**Exercise directions**. Every line in the entries where "note" is found should be copied.

**Data section**.
-=-=-=-=-

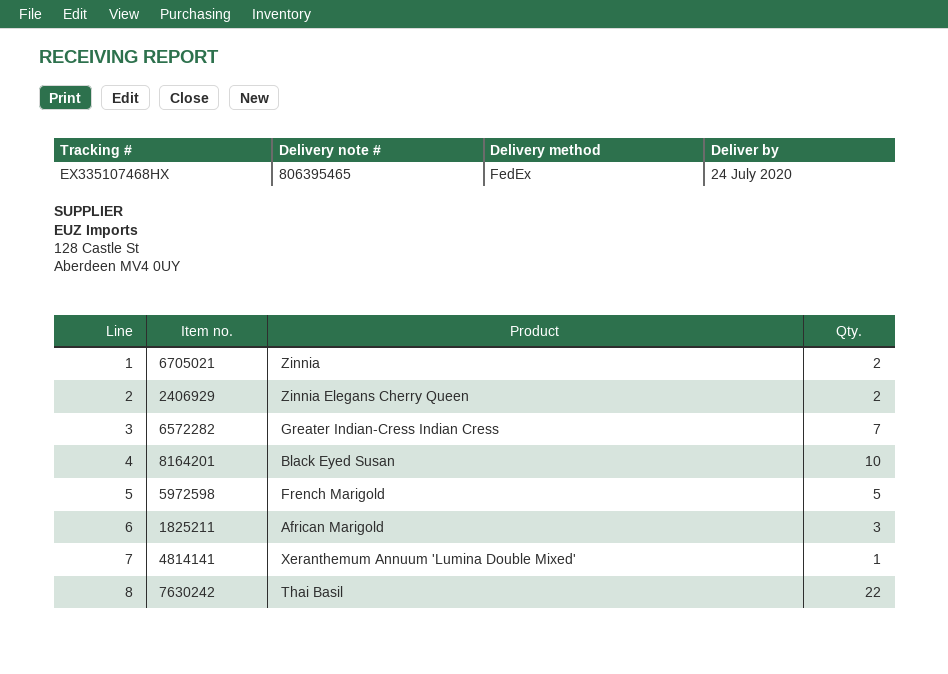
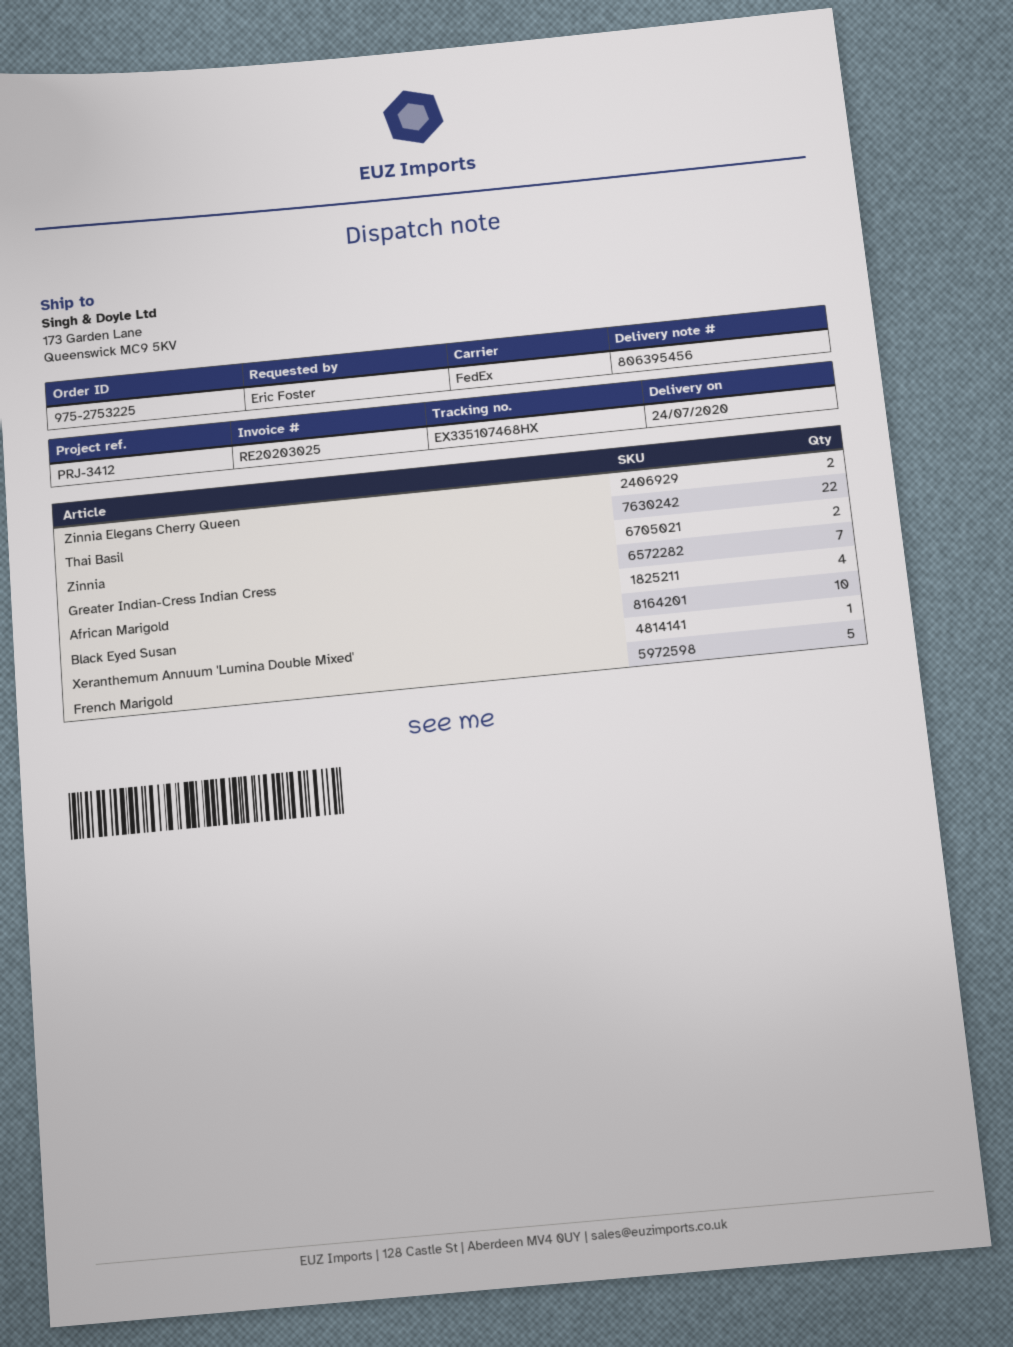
delivery note number: 806395465 -> 806395456
African Marigold: 3 -> 4

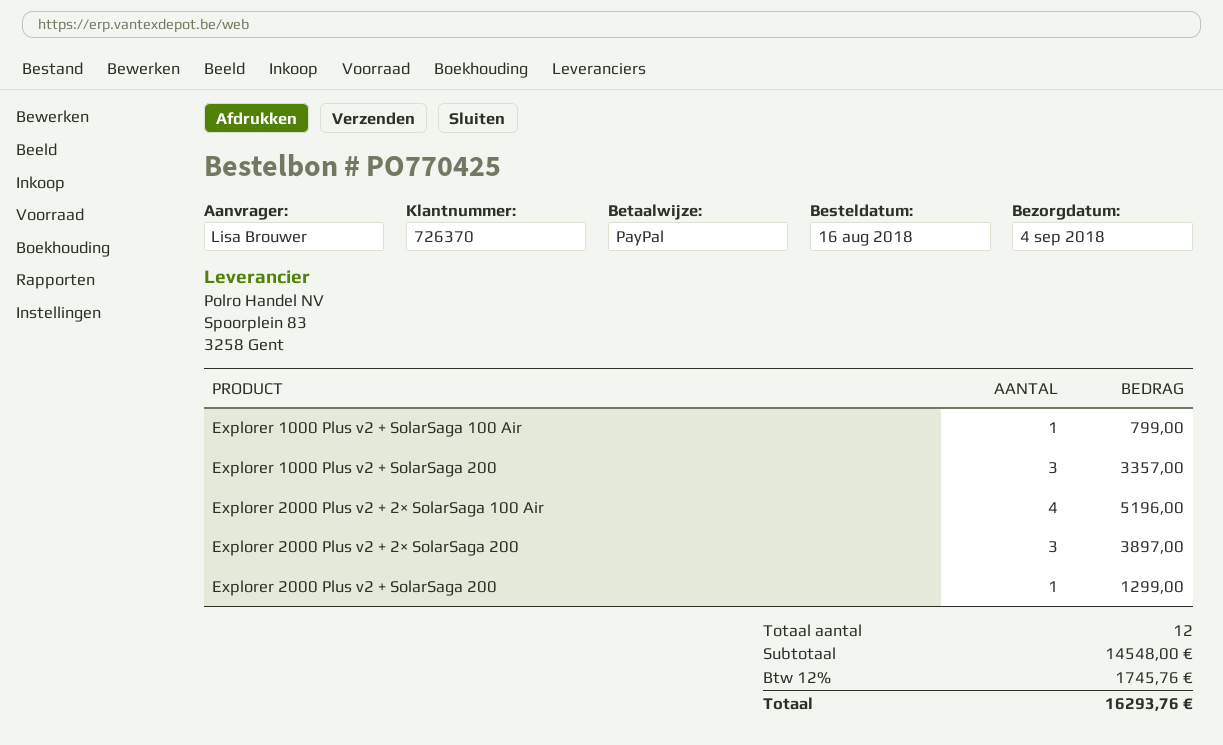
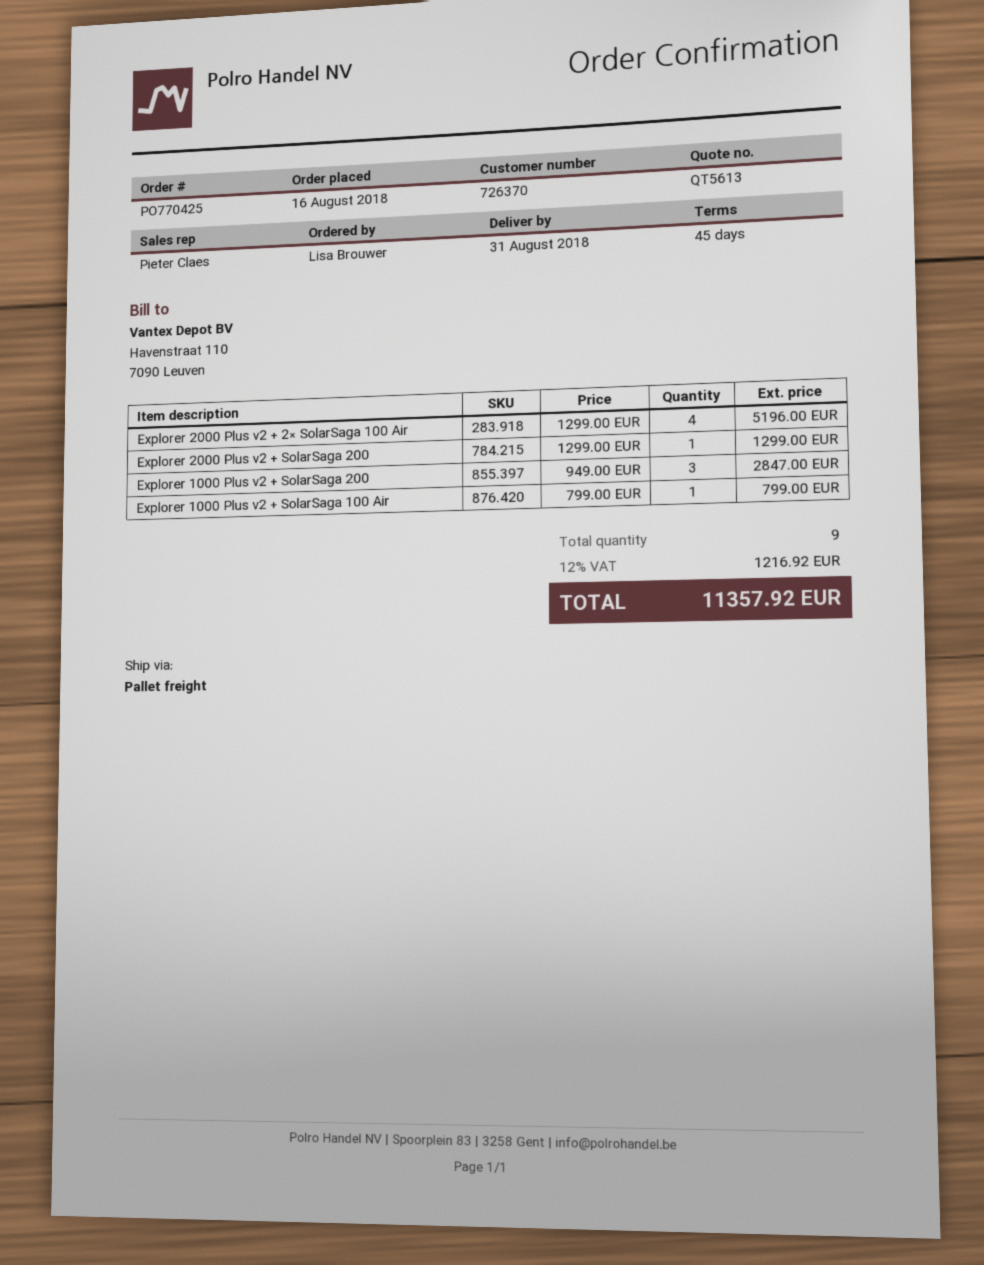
delivery date: 2018-09-04 -> 2018-08-31
Explorer 1000 Plus v2 + SolarSaga 200: 3 for 3357.00 -> 3 for 2847.00
Explorer 2000 Plus v2 + 2× SolarSaga 200: 3 for 3897.00 -> none
total quantity: 12 -> 9
tax: 12% = 1745.76 -> 12% = 1216.92
total: 16293.76 -> 11357.92

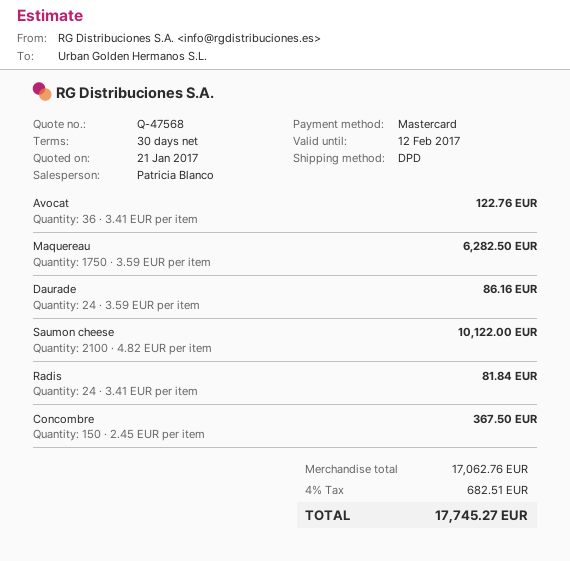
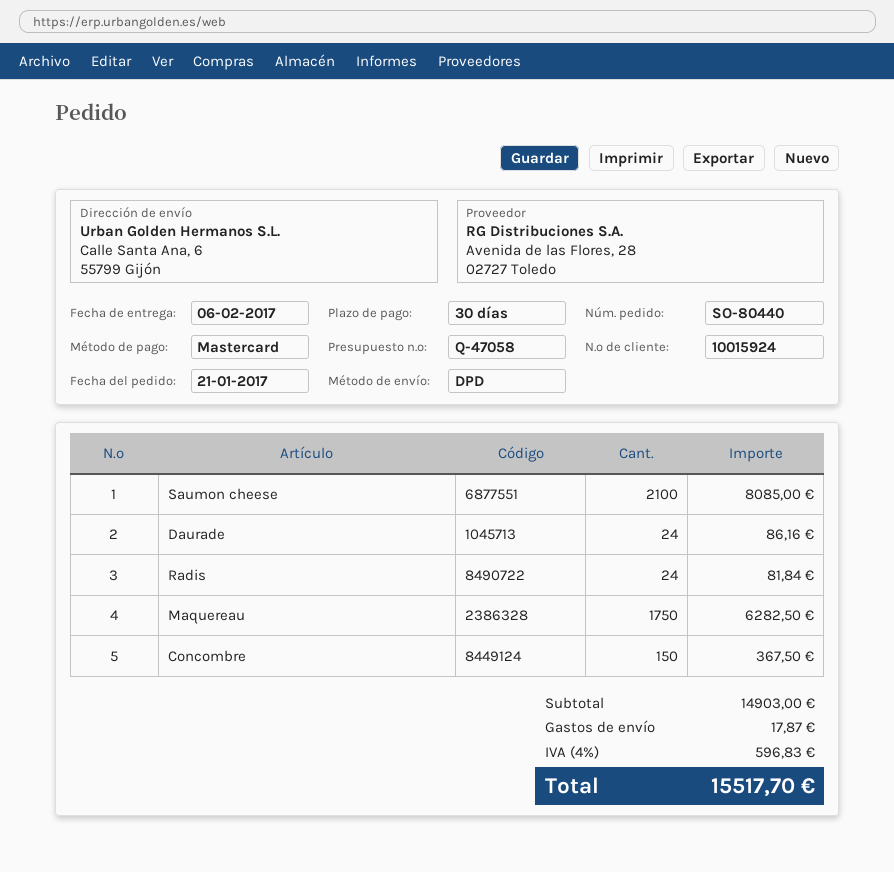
quote number: Q-47568 -> Q-47058
Avocat: 36 for 122.76 -> none
Saumon cheese: 2100 for 10122.00 -> 2100 for 8085.00
subtotal: 17062.76 -> 14903.00
shipping: none -> 17.87
tax: 4% = 682.51 -> 4% = 596.83
total: 17745.27 -> 15517.70

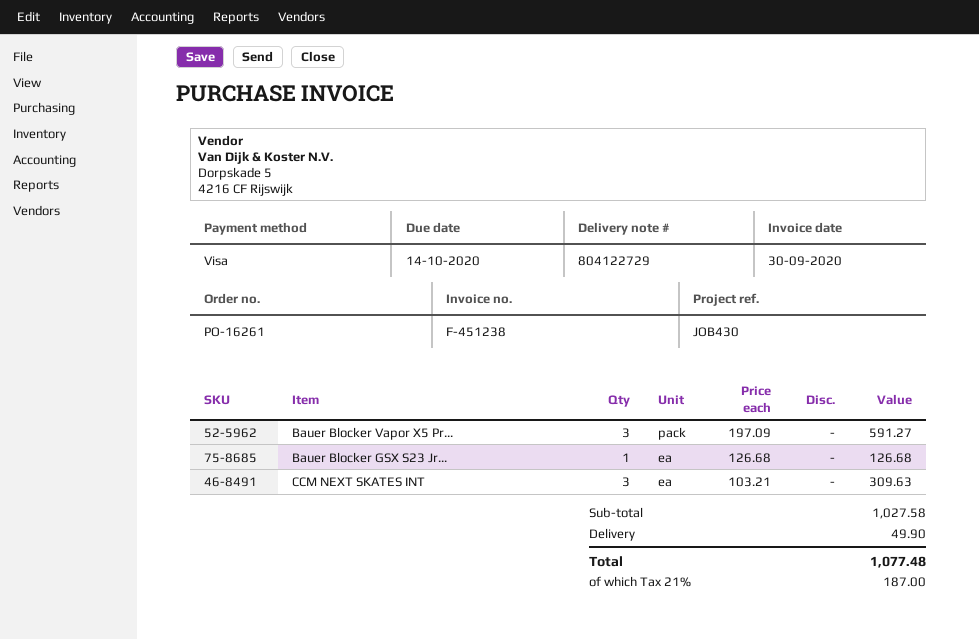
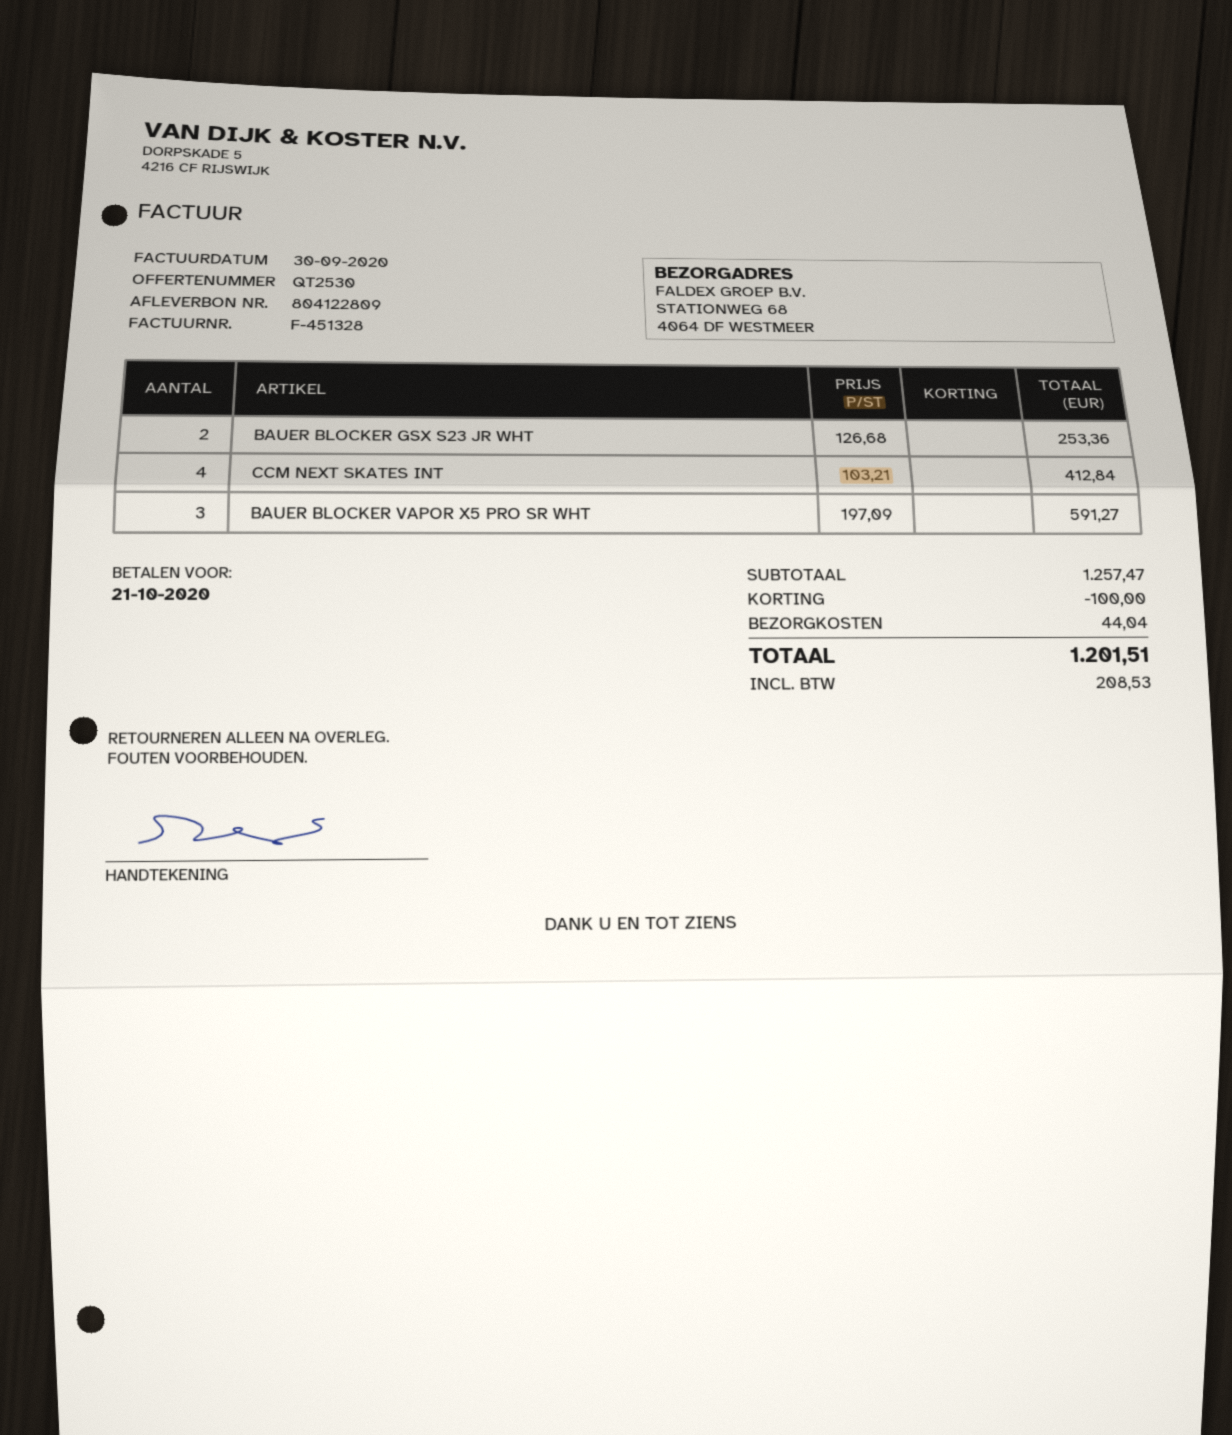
delivery note number: 804122729 -> 804122809
invoice number: F-451238 -> F-451328
due date: 2020-10-14 -> 2020-10-21
Bauer Blocker GSX S23 Jr...: 1 x 126.68 = 126.68 -> 2 x 126.68 = 253.36
CCM NEXT SKATES INT: 3 x 103.21 = 309.63 -> 4 x 103.21 = 412.84
subtotal: 1027.58 -> 1257.47
discount: none -> 100.00
shipping: 49.90 -> 44.04
tax: 187.00 -> 208.53
total: 1077.48 -> 1201.51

-=-=-=-=-

**Exercise answer**.
delivery note number: 806395465 -> 806395456
delivery note number: 804122729 -> 804122809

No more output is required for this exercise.